Vlatka Horvat | Immeasurables
ŻAK | BRANICKA is pleased to present Immeasurables, the second solo exhibition by Vlatka Horvat charting exciting new territory in her work.Investigating the politics and poetics of spatial arrangement, order and organization, interpersonal and social relations, Vlatka Horvat’s practice explores the characteristics of interaction between the body, the built environment and the objects that inhabit it. In her collages, photographs and installations, Horvat often places the body in awkward, puzzling and uncanny positions, situating it on the horizon of objecthood – a move which questions the stability of categories and structures through which social and political meaning is made. Whilst the body in Horvat’s work is repeatedly depicted as disjointed and discombobulated, situated between functional and dysfunctional, between subject and object, the space in which it performs its often absurdist and Dadaist operations, is itself ‘out of joint’.
Horvat approaches built space and time as series of elements, which can be re-arranged and reconstituted, as though the true nature of both might only become intelligible through the process of unraveling them. In these procedures, – which include cutting and severing objects, merging them with other dismantled objects, or intervening in built spaces by emulating elements of architecture using cheap disposable materials such as sponge, cardboard and rubber bands –, the space, the objects and bodies it contains, all converge into a puzzling and uncanny field of new special and temporal becomings.

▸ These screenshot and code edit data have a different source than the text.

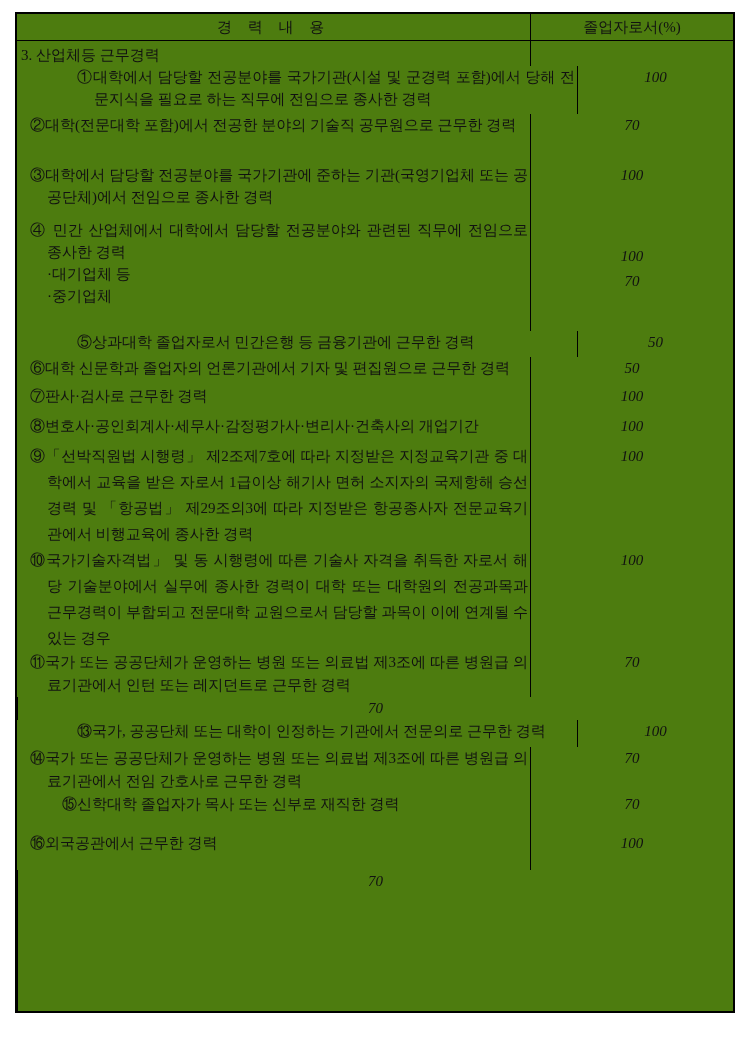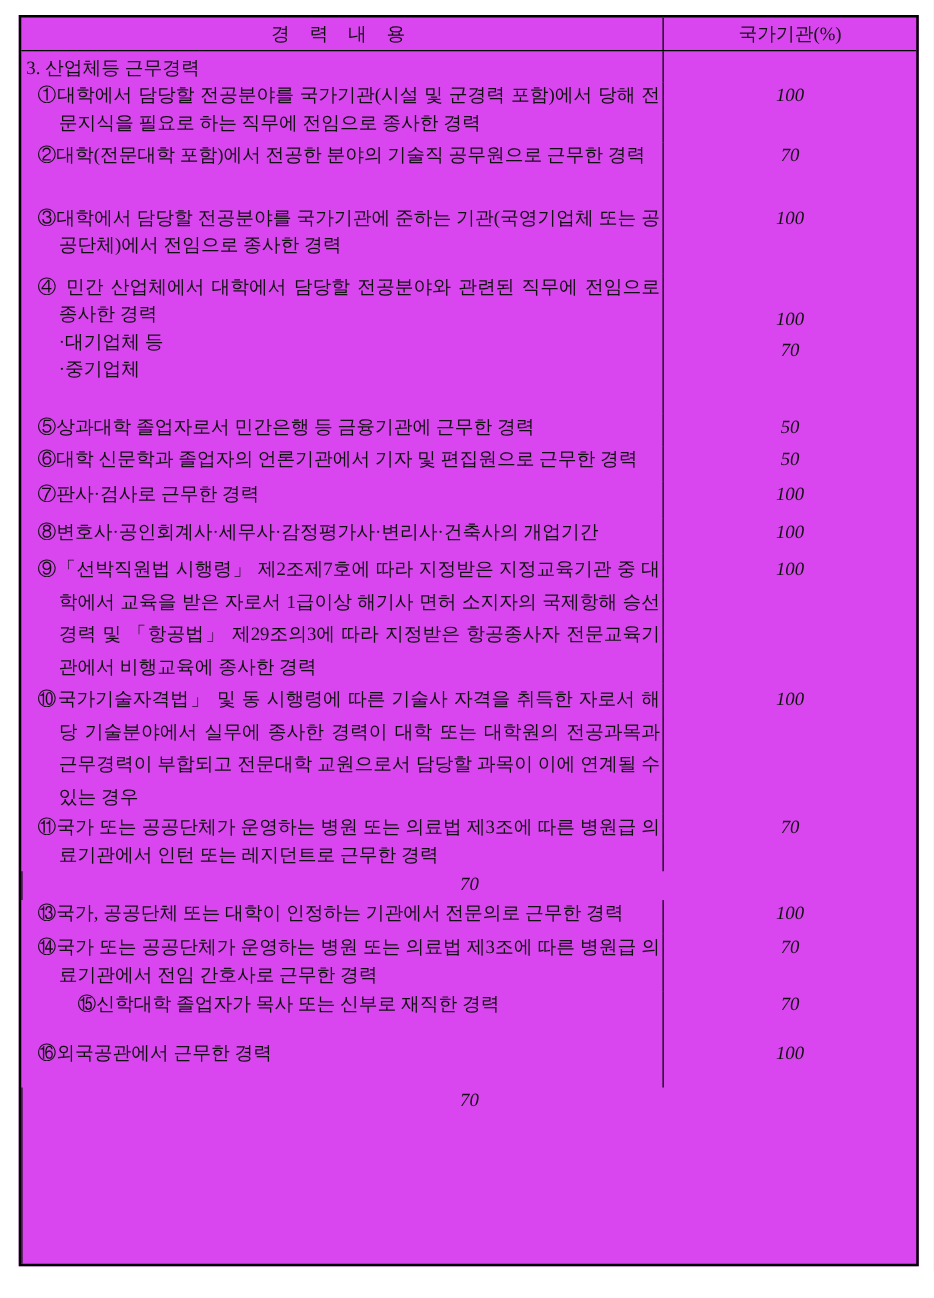"경 력 내 용" .doc-table { background: #d946ef -> #4d7c0f }
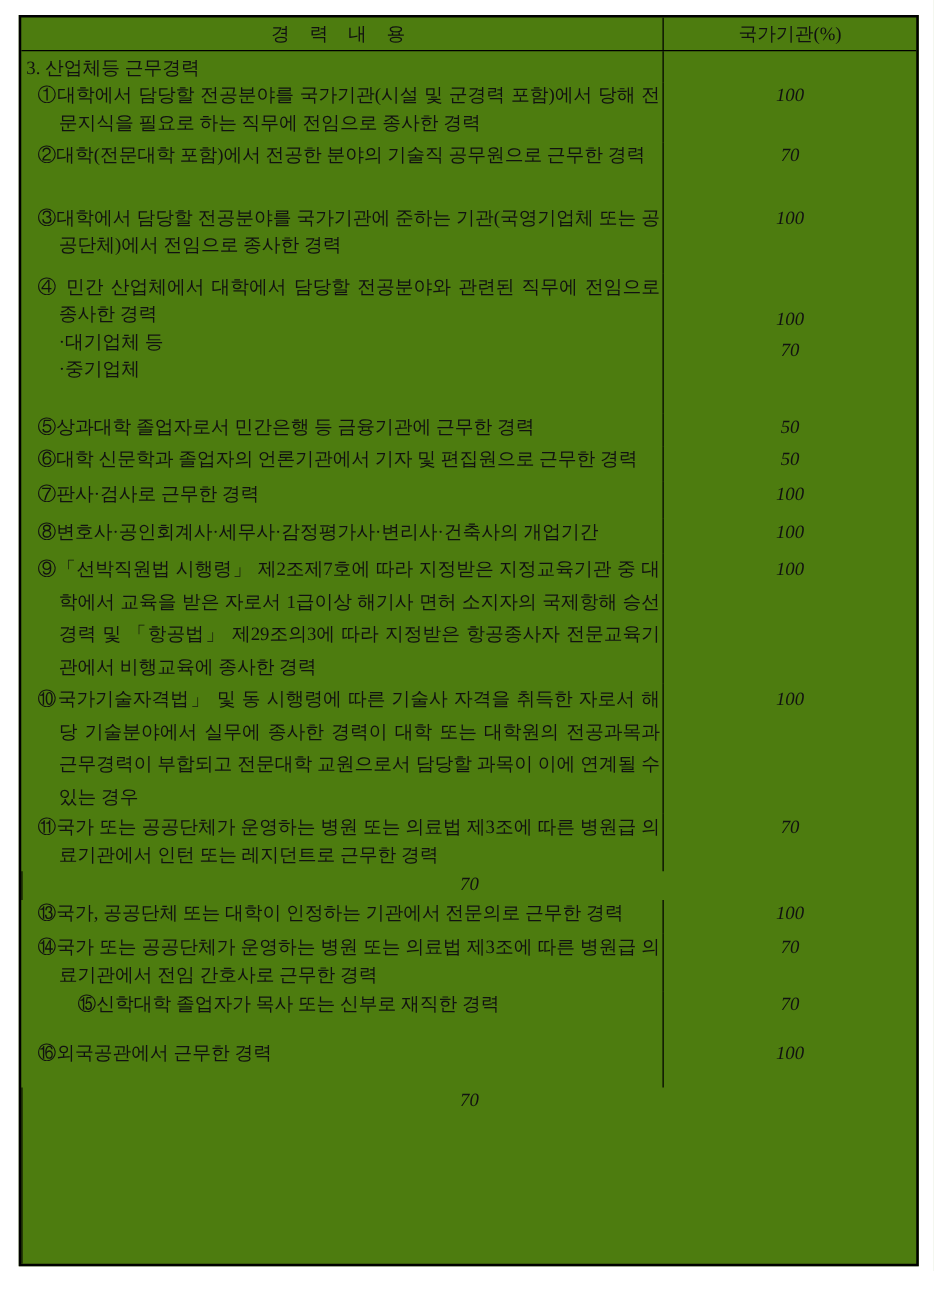"국가기관(%)" div.header-right { text: 국가기관 -> 졸업자로서 }
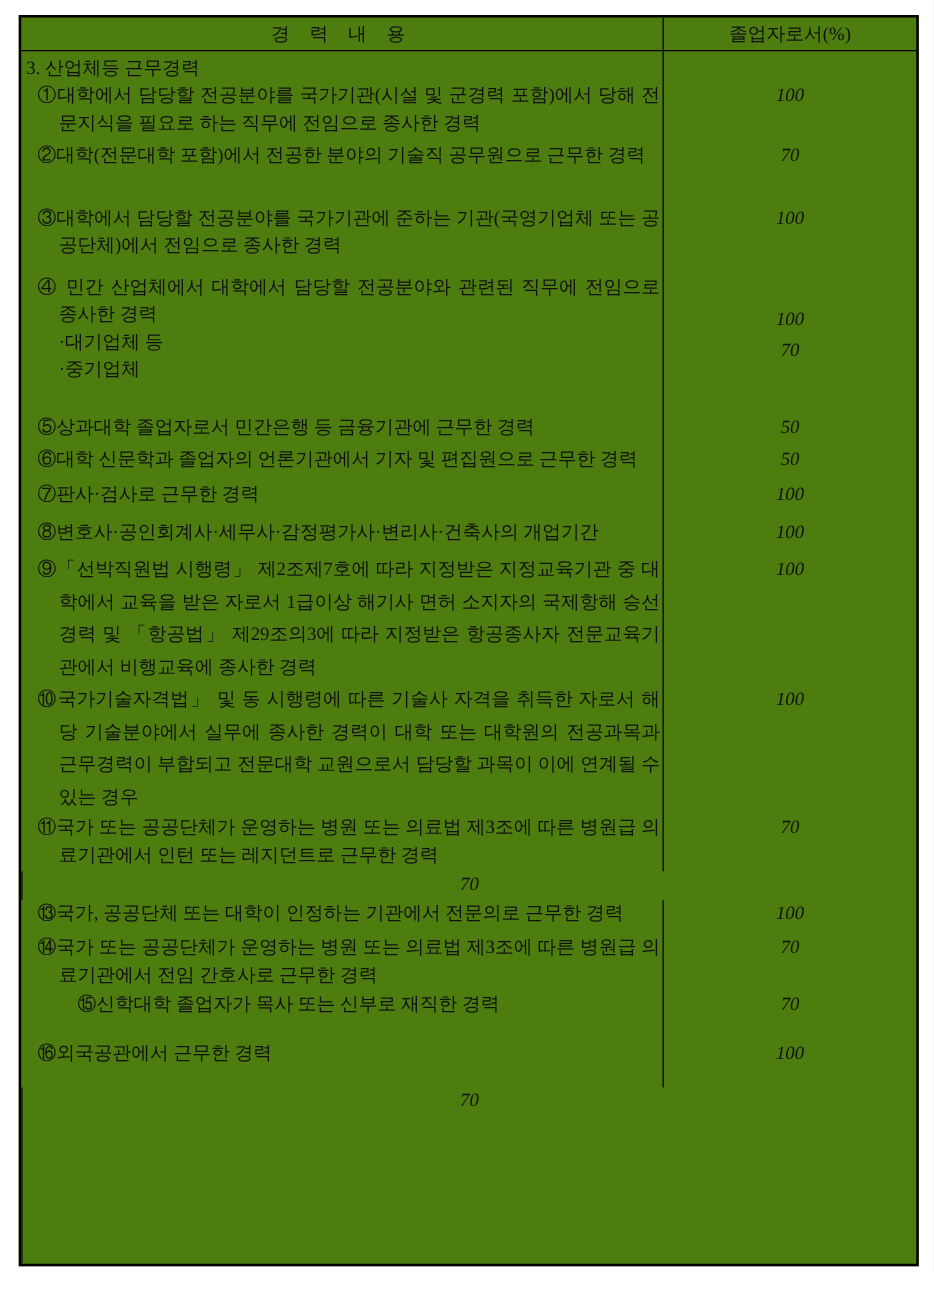"①대학에서 담당할 전공분야를 국가기관(시설 및" .pb4 { margin-left: none -> 47px }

At the centre of the gallery’s main space, Horvat presents a selection of new wall-based collage works The Past is Another Country in which the artist reaches for what lies beneath the surface of her family photographs from the 1960s and 1970s, made in Socialist Yugoslavia, at the time when the idea of solidarity, belief in the future and progress were still at their pinnacle. Horvat’s mode of ‘entering’ these images–all featuring her mother as young adult–through a set of sophisticated, formal gestures, suggests an almost infantile attempt of evicting the intergenerational transfer of the sense of loss and disillusionment. Using a series of cutting and folding gestures, the artist sometimes removes all context and surroundings around the figure, leaving it suspended in the midst of empty frames. At other times Horvat folds the figure outside the edges of the photograph, or outside the edges of the paper itself.
The relation between the sides and the middle similarly comes to the fore in the sculptural work Peripheral Awareness, in which a range of round or tubular objects are placed at the very edges of a table, precariously stopped at the table’s brink, apparently caught at a precipice. The safety of the middle and the stability of the centre are abandoned here for a more precarious space of the edge, and the possibility of the objects "going over the edge” (in both literal and metaphorical sense) hangs in the air. As is the case with Horvat’s collages, in Peripheral Awareness, the safe center also becomes a site of abandonment–evacuated and deserted –while the edges become sites of activity, enlivened with the presence of objects/figures occupying it, but which are displaced and stopped in a precarious balance between stability and the potential fall.
The walls around the sculptural works hold Spread Pages, Horvat’s delicate reworkings of the surface of A4 paper. Here the artist again applies a formally consistent process of cutting and folding their surfaces, expanding them outwards from their one-time boundaries to create a constellation of Moebius-like geometrical conundrums. In this process, basic blank pages are dismantled as solid flat-plane surfaces to become problematic three-dimensional artifacts whose borders, edges, and interior dimensions are constantly an issue. While much of Horvat’s work to date has subjected a human figure to gestures such as cutting and severing, recombining and reconfiguring, here the focus shifts to the reconfiguration of an object, to negotiation and distribution of space itself, to the possibilities of occupying it, and of re-drawings its borders. In the spatial redefinition and literal unpacking of this everyday object–the page–and in the repeated flux/reversal of outside and inside, Spread Pages evokes the social and political movements of territorial expansion and conquest, and the psychological processes of interior revelation and exploration.